··· Supplied material

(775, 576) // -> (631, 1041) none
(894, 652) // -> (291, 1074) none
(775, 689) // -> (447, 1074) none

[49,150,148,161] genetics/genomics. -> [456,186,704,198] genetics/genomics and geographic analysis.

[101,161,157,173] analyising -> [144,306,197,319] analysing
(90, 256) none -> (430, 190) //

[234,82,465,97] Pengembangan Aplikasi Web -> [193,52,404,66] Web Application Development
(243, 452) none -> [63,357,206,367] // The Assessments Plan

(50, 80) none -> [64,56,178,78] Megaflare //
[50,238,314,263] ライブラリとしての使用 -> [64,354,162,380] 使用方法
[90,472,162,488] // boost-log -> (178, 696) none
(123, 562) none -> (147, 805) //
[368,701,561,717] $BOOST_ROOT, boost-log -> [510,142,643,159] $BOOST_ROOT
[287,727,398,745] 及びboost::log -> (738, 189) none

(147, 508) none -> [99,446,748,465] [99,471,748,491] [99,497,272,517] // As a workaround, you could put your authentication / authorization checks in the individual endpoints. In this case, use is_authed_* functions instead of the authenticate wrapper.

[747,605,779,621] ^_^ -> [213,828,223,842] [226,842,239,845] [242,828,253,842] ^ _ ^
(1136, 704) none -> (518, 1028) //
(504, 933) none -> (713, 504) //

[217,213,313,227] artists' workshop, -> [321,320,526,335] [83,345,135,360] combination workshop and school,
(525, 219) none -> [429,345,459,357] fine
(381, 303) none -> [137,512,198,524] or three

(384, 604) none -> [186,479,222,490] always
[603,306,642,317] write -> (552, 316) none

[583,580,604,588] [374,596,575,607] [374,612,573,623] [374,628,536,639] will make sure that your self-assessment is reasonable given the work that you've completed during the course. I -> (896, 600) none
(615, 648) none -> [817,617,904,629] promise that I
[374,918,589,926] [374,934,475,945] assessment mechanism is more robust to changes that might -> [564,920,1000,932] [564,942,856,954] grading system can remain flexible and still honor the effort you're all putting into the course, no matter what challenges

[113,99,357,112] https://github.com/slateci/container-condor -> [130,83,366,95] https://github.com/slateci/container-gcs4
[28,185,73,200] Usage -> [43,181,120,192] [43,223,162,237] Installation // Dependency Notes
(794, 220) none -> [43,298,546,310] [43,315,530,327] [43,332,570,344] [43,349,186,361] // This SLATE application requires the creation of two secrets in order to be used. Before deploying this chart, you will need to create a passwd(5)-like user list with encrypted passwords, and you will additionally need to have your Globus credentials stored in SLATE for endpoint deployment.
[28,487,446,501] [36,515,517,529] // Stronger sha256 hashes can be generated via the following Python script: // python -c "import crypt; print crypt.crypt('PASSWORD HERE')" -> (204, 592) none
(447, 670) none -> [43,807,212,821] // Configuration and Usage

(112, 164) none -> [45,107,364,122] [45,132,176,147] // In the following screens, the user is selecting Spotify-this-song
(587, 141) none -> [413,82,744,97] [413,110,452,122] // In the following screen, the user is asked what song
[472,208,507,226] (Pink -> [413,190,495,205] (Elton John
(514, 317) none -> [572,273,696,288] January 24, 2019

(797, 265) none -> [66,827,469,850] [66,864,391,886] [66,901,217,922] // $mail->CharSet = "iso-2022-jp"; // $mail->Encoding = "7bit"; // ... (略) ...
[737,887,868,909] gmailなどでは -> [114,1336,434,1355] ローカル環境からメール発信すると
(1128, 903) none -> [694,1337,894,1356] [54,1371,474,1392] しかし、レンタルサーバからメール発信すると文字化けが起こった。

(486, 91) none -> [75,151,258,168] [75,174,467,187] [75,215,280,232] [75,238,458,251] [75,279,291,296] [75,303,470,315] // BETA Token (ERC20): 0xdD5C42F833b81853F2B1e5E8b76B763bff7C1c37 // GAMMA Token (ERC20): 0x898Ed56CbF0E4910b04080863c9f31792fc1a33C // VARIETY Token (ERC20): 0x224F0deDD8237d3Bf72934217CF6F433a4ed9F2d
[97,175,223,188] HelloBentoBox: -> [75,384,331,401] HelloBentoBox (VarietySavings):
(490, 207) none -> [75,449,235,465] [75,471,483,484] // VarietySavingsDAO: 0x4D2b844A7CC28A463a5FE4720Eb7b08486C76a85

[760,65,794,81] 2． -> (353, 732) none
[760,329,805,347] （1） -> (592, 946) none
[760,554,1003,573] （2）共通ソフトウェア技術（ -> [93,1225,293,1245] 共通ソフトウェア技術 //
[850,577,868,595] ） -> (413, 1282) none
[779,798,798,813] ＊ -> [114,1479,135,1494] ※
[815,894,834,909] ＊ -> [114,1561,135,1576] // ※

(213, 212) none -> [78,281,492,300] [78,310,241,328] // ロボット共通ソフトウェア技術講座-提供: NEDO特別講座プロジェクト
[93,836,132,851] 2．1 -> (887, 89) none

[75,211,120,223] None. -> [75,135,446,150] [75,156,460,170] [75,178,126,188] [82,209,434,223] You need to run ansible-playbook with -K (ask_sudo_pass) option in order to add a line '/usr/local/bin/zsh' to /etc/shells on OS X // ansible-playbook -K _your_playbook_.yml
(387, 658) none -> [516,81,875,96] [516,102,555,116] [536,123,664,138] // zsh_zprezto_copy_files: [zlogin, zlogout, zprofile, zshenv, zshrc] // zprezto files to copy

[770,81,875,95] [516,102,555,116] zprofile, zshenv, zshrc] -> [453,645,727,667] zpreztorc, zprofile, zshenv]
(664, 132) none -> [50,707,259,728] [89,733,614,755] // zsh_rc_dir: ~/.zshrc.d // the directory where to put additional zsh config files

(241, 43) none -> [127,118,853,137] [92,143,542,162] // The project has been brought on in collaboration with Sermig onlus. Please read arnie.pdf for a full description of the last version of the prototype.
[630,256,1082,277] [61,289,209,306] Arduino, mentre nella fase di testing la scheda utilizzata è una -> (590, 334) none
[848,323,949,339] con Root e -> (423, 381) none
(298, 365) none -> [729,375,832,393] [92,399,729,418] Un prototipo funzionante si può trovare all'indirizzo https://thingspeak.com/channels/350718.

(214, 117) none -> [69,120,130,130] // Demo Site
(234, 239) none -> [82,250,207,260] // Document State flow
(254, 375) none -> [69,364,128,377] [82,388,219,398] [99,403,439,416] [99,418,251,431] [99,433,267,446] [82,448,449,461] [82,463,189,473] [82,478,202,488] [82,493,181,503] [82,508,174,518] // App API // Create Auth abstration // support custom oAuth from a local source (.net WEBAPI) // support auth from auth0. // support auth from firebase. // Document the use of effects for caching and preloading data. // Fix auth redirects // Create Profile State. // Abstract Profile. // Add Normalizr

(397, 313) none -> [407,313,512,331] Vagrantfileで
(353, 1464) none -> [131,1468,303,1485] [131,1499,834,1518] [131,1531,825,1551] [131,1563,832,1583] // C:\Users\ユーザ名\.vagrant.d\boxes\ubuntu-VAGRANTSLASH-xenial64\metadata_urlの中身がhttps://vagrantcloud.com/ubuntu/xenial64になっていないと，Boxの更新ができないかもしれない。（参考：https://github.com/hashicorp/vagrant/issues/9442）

······

*What is required*
Copy out the material word for word and line for line.

*Answer to the problem*
(775, 576) // -> (631, 1041) none
(894, 652) // -> (291, 1074) none
(775, 689) // -> (447, 1074) none

[49,150,148,161] genetics/genomics. -> [456,186,704,198] genetics/genomics and geographic analysis.

[101,161,157,173] analyising -> [144,306,197,319] analysing
(90, 256) none -> (430, 190) //

[234,82,465,97] Pengembangan Aplikasi Web -> [193,52,404,66] Web Application Development
(243, 452) none -> [63,357,206,367] // The Assessments Plan

(50, 80) none -> [64,56,178,78] Megaflare //
[50,238,314,263] ライブラリとしての使用 -> [64,354,162,380] 使用方法
[90,472,162,488] // boost-log -> (178, 696) none
(123, 562) none -> (147, 805) //
[368,701,561,717] $BOOST_ROOT, boost-log -> [510,142,643,159] $BOOST_ROOT
[287,727,398,745] 及びboost::log -> (738, 189) none

(147, 508) none -> [99,446,748,465] [99,471,748,491] [99,497,272,517] // As a workaround, you could put your authentication / authorization checks in the individual endpoints. In this case, use is_authed_* functions instead of the authenticate wrapper.

[747,605,779,621] ^_^ -> [213,828,223,842] [226,842,239,845] [242,828,253,842] ^ _ ^
(1136, 704) none -> (518, 1028) //
(504, 933) none -> (713, 504) //

[217,213,313,227] artists' workshop, -> [321,320,526,335] [83,345,135,360] combination workshop and school,
(525, 219) none -> [429,345,459,357] fine
(381, 303) none -> [137,512,198,524] or three

(384, 604) none -> [186,479,222,490] always
[603,306,642,317] write -> (552, 316) none

[583,580,604,588] [374,596,575,607] [374,612,573,623] [374,628,536,639] will make sure that your self-assessment is reasonable given the work that you've completed during the course. I -> (896, 600) none
(615, 648) none -> [817,617,904,629] promise that I
[374,918,589,926] [374,934,475,945] assessment mechanism is more robust to changes that might -> [564,920,1000,932] [564,942,856,954] grading system can remain flexible and still honor the effort you're all putting into the course, no matter what challenges

[113,99,357,112] https://github.com/slateci/container-condor -> [130,83,366,95] https://github.com/slateci/container-gcs4
[28,185,73,200] Usage -> [43,181,120,192] [43,223,162,237] Installation // Dependency Notes
(794, 220) none -> [43,298,546,310] [43,315,530,327] [43,332,570,344] [43,349,186,361] // This SLATE application requires the creation of two secrets in order to be used. Before deploying this chart, you will need to create a passwd(5)-like user list with encrypted passwords, and you will additionally need to have your Globus credentials stored in SLATE for endpoint deployment.
[28,487,446,501] [36,515,517,529] // Stronger sha256 hashes can be generated via the following Python script: // python -c "import crypt; print crypt.crypt('PASSWORD HERE')" -> (204, 592) none
(447, 670) none -> [43,807,212,821] // Configuration and Usage

(112, 164) none -> [45,107,364,122] [45,132,176,147] // In the following screens, the user is selecting Spotify-this-song
(587, 141) none -> [413,82,744,97] [413,110,452,122] // In the following screen, the user is asked what song
[472,208,507,226] (Pink -> [413,190,495,205] (Elton John
(514, 317) none -> [572,273,696,288] January 24, 2019

(797, 265) none -> [66,827,469,850] [66,864,391,886] [66,901,217,922] // $mail->CharSet = "iso-2022-jp"; // $mail->Encoding = "7bit"; // ... (略) ...
[737,887,868,909] gmailなどでは -> [114,1336,434,1355] ローカル環境からメール発信すると
(1128, 903) none -> [694,1337,894,1356] [54,1371,474,1392] しかし、レンタルサーバからメール発信すると文字化けが起こった。

(486, 91) none -> [75,151,258,168] [75,174,467,187] [75,215,280,232] [75,238,458,251] [75,279,291,296] [75,303,470,315] // BETA Token (ERC20): 0xdD5C42F833b81853F2B1e5E8b76B763bff7C1c37 // GAMMA Token (ERC20): 0x898Ed56CbF0E4910b04080863c9f31792fc1a33C // VARIETY Token (ERC20): 0x224F0deDD8237d3Bf72934217CF6F433a4ed9F2d
[97,175,223,188] HelloBentoBox: -> [75,384,331,401] HelloBentoBox (VarietySavings):
(490, 207) none -> [75,449,235,465] [75,471,483,484] // VarietySavingsDAO: 0x4D2b844A7CC28A463a5FE4720Eb7b08486C76a85

[760,65,794,81] 2． -> (353, 732) none
[760,329,805,347] （1） -> (592, 946) none
[760,554,1003,573] （2）共通ソフトウェア技術（ -> [93,1225,293,1245] 共通ソフトウェア技術 //
[850,577,868,595] ） -> (413, 1282) none
[779,798,798,813] ＊ -> [114,1479,135,1494] ※
[815,894,834,909] ＊ -> [114,1561,135,1576] // ※

(213, 212) none -> [78,281,492,300] [78,310,241,328] // ロボット共通ソフトウェア技術講座-提供: NEDO特別講座プロジェクト
[93,836,132,851] 2．1 -> (887, 89) none

[75,211,120,223] None. -> [75,135,446,150] [75,156,460,170] [75,178,126,188] [82,209,434,223] You need to run ansible-playbook with -K (ask_sudo_pass) option in order to add a line '/usr/local/bin/zsh' to /etc/shells on OS X // ansible-playbook -K _your_playbook_.yml
(387, 658) none -> [516,81,875,96] [516,102,555,116] [536,123,664,138] // zsh_zprezto_copy_files: [zlogin, zlogout, zprofile, zshenv, zshrc] // zprezto files to copy

[770,81,875,95] [516,102,555,116] zprofile, zshenv, zshrc] -> [453,645,727,667] zpreztorc, zprofile, zshenv]
(664, 132) none -> [50,707,259,728] [89,733,614,755] // zsh_rc_dir: ~/.zshrc.d // the directory where to put additional zsh config files

(241, 43) none -> [127,118,853,137] [92,143,542,162] // The project has been brought on in collaboration with Sermig onlus. Please read arnie.pdf for a full description of the last version of the prototype.
[630,256,1082,277] [61,289,209,306] Arduino, mentre nella fase di testing la scheda utilizzata è una -> (590, 334) none
[848,323,949,339] con Root e -> (423, 381) none
(298, 365) none -> [729,375,832,393] [92,399,729,418] Un prototipo funzionante si può trovare all'indirizzo https://thingspeak.com/channels/350718.

(214, 117) none -> [69,120,130,130] // Demo Site
(234, 239) none -> [82,250,207,260] // Document State flow
(254, 375) none -> [69,364,128,377] [82,388,219,398] [99,403,439,416] [99,418,251,431] [99,433,267,446] [82,448,449,461] [82,463,189,473] [82,478,202,488] [82,493,181,503] [82,508,174,518] // App API // Create Auth abstration // support custom oAuth from a local source (.net WEBAPI) // support auth from auth0. // support auth from firebase. // Document the use of effects for caching and preloading data. // Fix auth redirects // Create Profile State. // Abstract Profile. // Add Normalizr

(397, 313) none -> [407,313,512,331] Vagrantfileで
(353, 1464) none -> [131,1468,303,1485] [131,1499,834,1518] [131,1531,825,1551] [131,1563,832,1583] // C:\Users\ユーザ名\.vagrant.d\boxes\ubuntu-VAGRANTSLASH-xenial64\metadata_urlの中身がhttps://vagrantcloud.com/ubuntu/xenial64になっていないと，Boxの更新ができないかもしれない。（参考：https://github.com/hashicorp/vagrant/issues/9442）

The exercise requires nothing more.